Task directions: Filter the records down to the lines that hold the word "writing", and copy each of those lines.

+++ Supplied records +++

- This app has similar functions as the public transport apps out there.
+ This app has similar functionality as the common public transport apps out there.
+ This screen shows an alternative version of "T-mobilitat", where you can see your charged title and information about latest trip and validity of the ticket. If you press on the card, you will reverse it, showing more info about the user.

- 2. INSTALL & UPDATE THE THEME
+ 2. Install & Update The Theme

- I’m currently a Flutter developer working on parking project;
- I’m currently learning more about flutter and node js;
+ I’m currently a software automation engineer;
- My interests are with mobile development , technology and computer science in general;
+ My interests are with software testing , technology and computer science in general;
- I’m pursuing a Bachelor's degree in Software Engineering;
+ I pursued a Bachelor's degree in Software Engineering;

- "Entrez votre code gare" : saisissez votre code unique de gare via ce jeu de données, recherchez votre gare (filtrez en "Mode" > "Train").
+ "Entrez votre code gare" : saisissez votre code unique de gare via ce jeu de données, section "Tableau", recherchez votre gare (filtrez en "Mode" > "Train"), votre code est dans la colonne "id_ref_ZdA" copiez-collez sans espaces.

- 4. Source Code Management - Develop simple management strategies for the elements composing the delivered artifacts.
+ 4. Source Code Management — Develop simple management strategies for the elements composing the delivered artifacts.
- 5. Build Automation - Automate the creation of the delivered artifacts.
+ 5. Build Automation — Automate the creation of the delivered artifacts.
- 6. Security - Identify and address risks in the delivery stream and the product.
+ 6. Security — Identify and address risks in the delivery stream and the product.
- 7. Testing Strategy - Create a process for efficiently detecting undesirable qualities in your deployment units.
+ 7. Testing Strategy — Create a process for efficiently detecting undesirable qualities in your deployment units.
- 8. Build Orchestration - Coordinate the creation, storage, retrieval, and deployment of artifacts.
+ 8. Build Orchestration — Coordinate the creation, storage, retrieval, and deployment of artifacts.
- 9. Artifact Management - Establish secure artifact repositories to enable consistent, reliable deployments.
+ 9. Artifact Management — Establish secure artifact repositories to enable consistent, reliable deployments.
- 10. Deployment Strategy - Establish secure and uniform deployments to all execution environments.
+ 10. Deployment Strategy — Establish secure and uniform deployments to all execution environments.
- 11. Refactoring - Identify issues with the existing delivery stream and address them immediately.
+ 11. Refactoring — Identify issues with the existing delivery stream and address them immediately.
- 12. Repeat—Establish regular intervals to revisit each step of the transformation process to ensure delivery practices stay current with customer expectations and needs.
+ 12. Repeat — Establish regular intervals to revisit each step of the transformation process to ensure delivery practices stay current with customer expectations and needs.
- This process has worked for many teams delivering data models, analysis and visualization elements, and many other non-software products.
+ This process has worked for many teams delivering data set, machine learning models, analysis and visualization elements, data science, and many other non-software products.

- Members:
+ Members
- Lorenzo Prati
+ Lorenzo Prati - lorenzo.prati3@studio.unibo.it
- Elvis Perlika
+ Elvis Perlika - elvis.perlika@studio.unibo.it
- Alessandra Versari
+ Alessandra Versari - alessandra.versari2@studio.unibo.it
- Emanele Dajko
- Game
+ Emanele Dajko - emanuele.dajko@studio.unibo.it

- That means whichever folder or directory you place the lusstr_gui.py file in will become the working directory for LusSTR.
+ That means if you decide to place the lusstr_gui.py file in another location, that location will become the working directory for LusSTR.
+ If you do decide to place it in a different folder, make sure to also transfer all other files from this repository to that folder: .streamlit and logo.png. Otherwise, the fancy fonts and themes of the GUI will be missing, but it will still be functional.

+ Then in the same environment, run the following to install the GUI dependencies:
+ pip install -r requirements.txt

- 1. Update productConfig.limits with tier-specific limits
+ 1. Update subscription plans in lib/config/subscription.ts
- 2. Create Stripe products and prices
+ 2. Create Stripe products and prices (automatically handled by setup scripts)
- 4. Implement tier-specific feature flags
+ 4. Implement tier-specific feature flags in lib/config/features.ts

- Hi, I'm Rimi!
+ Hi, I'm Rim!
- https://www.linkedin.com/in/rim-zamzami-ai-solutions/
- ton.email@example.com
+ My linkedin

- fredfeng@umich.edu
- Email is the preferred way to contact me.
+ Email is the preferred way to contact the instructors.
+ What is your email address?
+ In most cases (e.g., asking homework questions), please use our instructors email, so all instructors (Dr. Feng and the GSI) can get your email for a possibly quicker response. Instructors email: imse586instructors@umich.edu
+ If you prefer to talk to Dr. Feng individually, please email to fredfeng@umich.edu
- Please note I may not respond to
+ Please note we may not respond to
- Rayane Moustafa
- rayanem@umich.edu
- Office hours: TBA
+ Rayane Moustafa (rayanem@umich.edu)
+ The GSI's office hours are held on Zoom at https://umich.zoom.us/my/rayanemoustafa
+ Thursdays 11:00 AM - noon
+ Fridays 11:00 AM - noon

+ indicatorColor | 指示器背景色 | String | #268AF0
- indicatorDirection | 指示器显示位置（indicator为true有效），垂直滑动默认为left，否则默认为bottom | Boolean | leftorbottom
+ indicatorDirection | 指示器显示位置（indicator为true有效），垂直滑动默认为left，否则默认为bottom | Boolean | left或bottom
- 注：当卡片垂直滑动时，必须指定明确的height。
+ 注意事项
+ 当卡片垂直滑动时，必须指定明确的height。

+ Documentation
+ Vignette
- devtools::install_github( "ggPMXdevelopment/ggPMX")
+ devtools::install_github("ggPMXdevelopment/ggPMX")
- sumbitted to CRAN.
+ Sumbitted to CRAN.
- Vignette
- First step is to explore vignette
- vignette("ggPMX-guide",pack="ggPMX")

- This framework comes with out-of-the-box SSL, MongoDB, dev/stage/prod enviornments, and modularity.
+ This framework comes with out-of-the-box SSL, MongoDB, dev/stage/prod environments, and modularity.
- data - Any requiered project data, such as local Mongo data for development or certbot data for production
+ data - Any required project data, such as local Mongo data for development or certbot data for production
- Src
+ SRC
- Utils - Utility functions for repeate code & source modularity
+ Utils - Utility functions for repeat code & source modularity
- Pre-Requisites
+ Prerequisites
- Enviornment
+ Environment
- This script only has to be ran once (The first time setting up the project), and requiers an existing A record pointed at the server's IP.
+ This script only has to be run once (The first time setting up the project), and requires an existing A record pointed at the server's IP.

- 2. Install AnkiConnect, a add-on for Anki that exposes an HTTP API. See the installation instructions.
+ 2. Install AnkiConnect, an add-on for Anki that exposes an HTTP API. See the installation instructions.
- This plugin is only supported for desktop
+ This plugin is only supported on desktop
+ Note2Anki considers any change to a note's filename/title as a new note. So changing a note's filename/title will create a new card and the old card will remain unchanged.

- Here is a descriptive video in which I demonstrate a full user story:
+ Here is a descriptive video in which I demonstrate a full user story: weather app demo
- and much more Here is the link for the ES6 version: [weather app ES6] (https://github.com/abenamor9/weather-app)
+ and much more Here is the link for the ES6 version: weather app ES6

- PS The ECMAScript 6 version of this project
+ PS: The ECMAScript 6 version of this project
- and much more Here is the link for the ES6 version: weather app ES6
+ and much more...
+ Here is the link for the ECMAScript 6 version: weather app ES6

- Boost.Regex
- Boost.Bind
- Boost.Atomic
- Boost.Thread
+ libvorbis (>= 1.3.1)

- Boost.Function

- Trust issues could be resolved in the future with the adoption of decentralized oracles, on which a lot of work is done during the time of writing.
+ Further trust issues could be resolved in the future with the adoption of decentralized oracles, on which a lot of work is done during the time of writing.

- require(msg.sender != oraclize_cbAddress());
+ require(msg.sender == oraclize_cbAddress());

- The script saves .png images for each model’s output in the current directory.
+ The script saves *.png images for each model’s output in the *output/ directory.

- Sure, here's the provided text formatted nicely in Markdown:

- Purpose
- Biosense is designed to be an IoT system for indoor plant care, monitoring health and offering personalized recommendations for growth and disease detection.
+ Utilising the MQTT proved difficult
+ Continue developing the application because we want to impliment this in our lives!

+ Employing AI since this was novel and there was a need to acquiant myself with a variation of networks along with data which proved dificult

+++

Solution for this task:
- Trust issues could be resolved in the future with the adoption of decentralized oracles, on which a lot of work is done during the time of writing.
+ Further trust issues could be resolved in the future with the adoption of decentralized oracles, on which a lot of work is done during the time of writing.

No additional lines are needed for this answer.